Akamai and NVIDIA expanded a security integration to enforce workload-aware segmentation using NVIDIA BlueField DPUs and the DOCA platform. The integration moves enforcement into infrastructure silicon, promising policy enforcement without host agents and targeting AI workloads and high-performance environments. Buyers should map which suppliers will resell or support the required DPUs and confirm availability and support windows

Buyer takeaway

This is operationally real: enforcement moving into DPUs means procurement must cover hardware, partner resellers and firmware/support SLAs, not just software licenses

Cost / money

Costs may shift to capital or managed-service pass-throughs for DPUs and partner integrations if not unbundled in contracts

Supplier / commercial

Vendors and partners may bundle enforcement silicon with support; buyers should push for unbundled pricing and clear activation SLAs to retain negotiating leverage

Safety / operations

In-fabric enforcement reduces host load but increases dependency on infrastructure availability and partner firmware updates; include maintenance windows and rollback plans

What to watch

Watch partner availability and staggered release timelines that could vary regionally; verify reseller support commitments before contractual acceptance

Key facts

  • Integration enforces segmentation in infrastructure fabric via NVIDIA DOCA
  • Availability expected H2 2026, partner platforms H1 2027
  • Targets AI factories, data centres, cloud and edge environments

Source excerpts

JOSEPH GABRIEL LAGONSIN News Editor Akamai and NVIDIA have expanded their security collaboration to integrate Akamai Guardicore Segmentation with NVIDIA's Vera BlueField-4 STX storage architecture, using the NVIDIA DOCA software platform to bring Zero Trust security controls directly into AI factory infrastructure
Integration with NVIDIA Vera BlueField-4 STX is expected to be available through storage and infrastructure partner platforms during the first half of 2027
By moving workload-aware segmentation onto NVIDIA Vera BlueField-4 STX and DOCA, we are enforcing Zero Trust at the speed of AI workloads themselves, helping organizations contain threats before they spread across high-performance environments," said Wolf.

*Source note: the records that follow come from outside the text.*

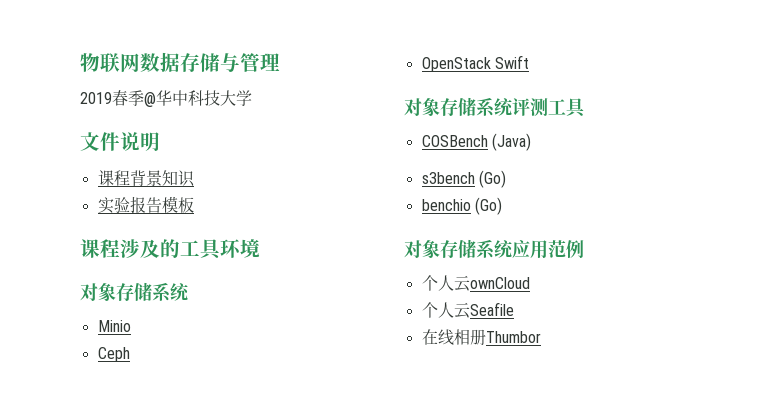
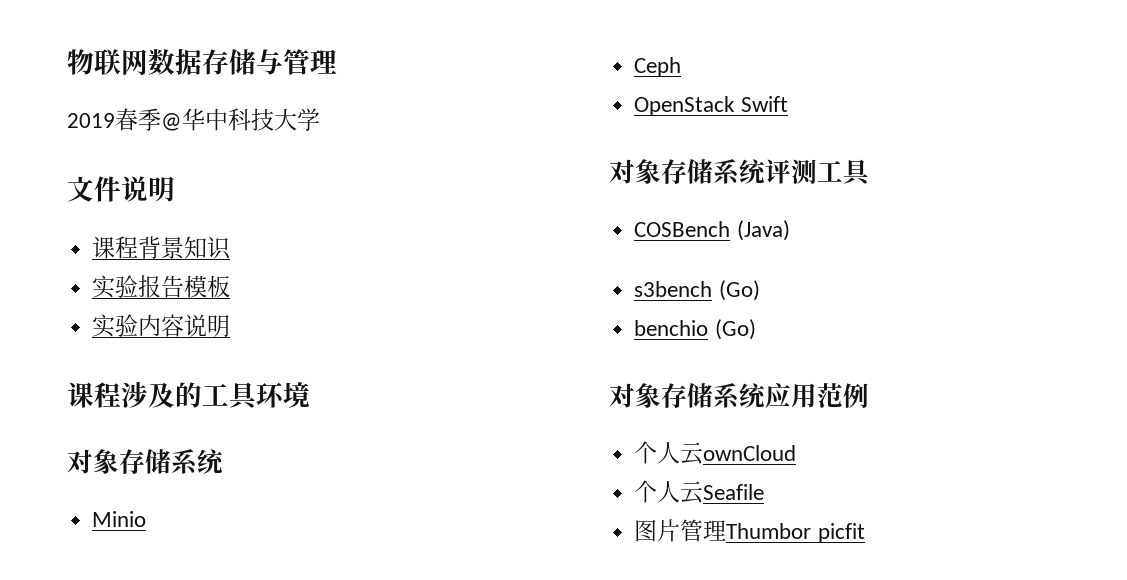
(194, 205) none -> [92,314,231,338] // 实验内容说明
[421,329,541,345] 在线相册Thumbor -> [634,519,865,543] 图片管理Thumbor picfit

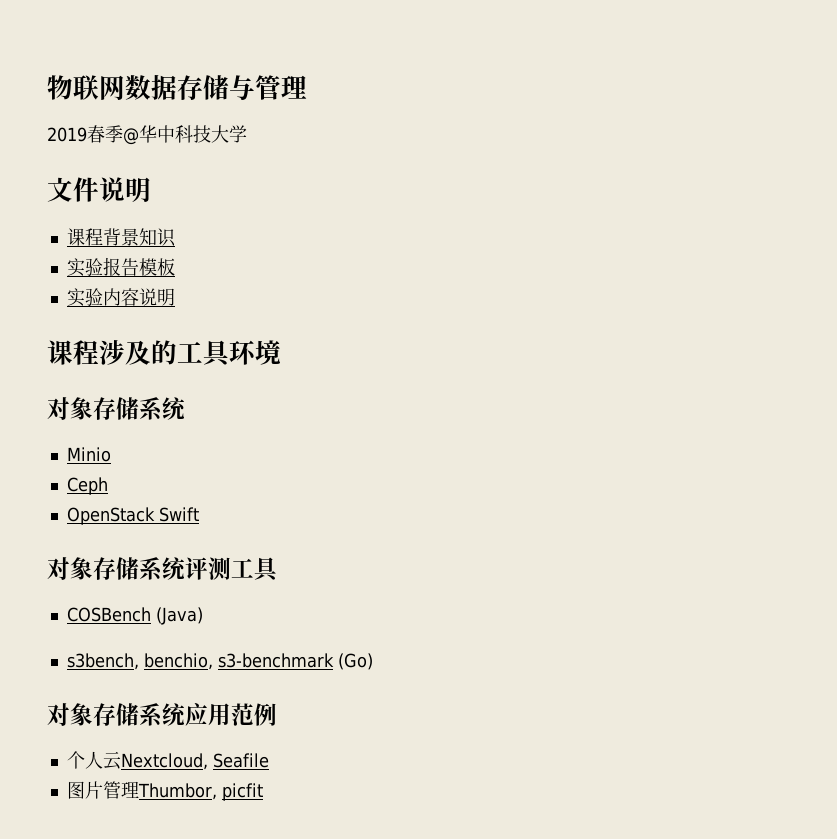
[634,280,760,301] [634,320,709,336] s3bench (Go) // benchio -> [66,653,334,670] s3bench, benchio, s3-benchmark
[703,445,797,461] [634,480,704,504] ownCloud // 个人云 -> [120,753,208,770] Nextcloud,
[726,523,812,539] Thumbor -> [137,783,217,800] Thumbor,

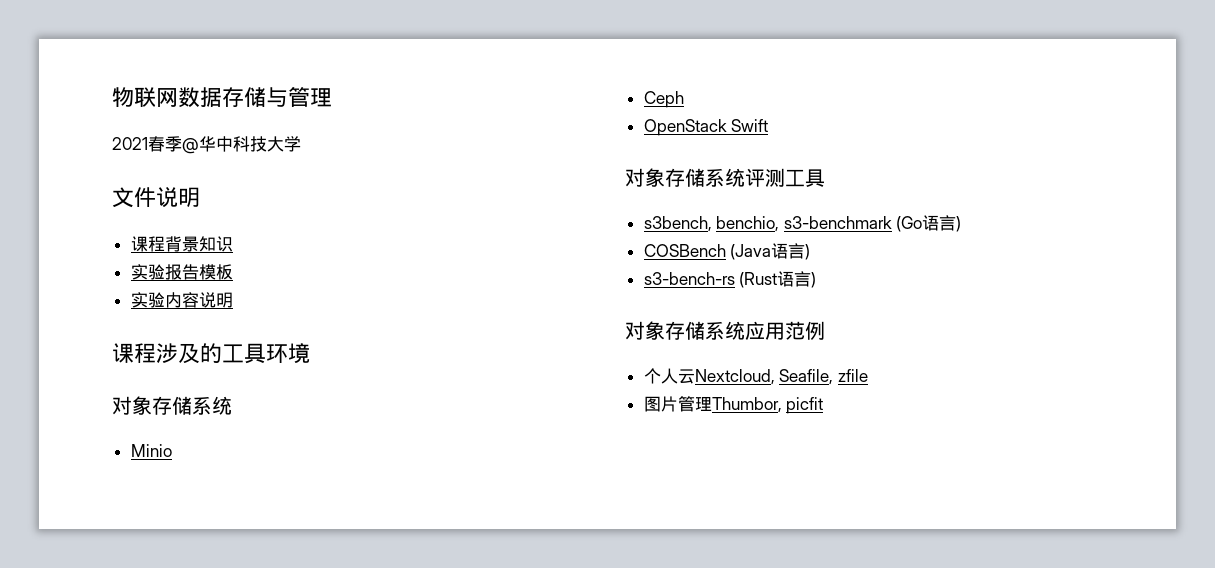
[47,127,87,142] 2019 -> [112,137,148,150] 2021
[66,607,203,625] // COSBench (Java) -> (825, 178) none
[337,653,373,670] (Go) -> [896,215,962,232] [643,243,811,260] [643,271,817,288] (Go语言) // COSBench (Java语言) // s3-bench-rs (Rust语言)
[212,753,269,768] Seafile -> [779,369,868,385] Seafile, zfile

Availability Akamai said the Guardicore Segmentation integration with NVIDIA BlueField and NVIDIA DOCA is expected to become available during the second half of 2026

Used in this brief

  • Supplier / commercial: Infrastructure vendors (Akamai/NVIDIA partners) may bundle enforcement silicon with platform support — buyers should negotiate unbundled pricing or explicit activation and support SLAs to retain leverage
  • Next 2-4 weeks — Inventory infrastructure and managed-network contracts to identify exposure to enforcement silicon (DPUs/BlueField) and any partner-resold bundles.. Rationale: Do this because the Akamai–NVIDIA integration shifts enforcement into hardware and partner platforms, which can change support, pass-through pricing and exit obligations if not.... Owner: Ops. KPI: Prioritized list of contracts with DPU/enforcement exposure and recommended negotiation levers
  • Watch whether infrastructure enforcement is resold through partners with varying support models; buyers should verify vendor integration timelines and partner support terms before accepting bundled offers
Open original source

[3] HackerOne launches AI platform to close security gap

securitybrief.com.au · n.d.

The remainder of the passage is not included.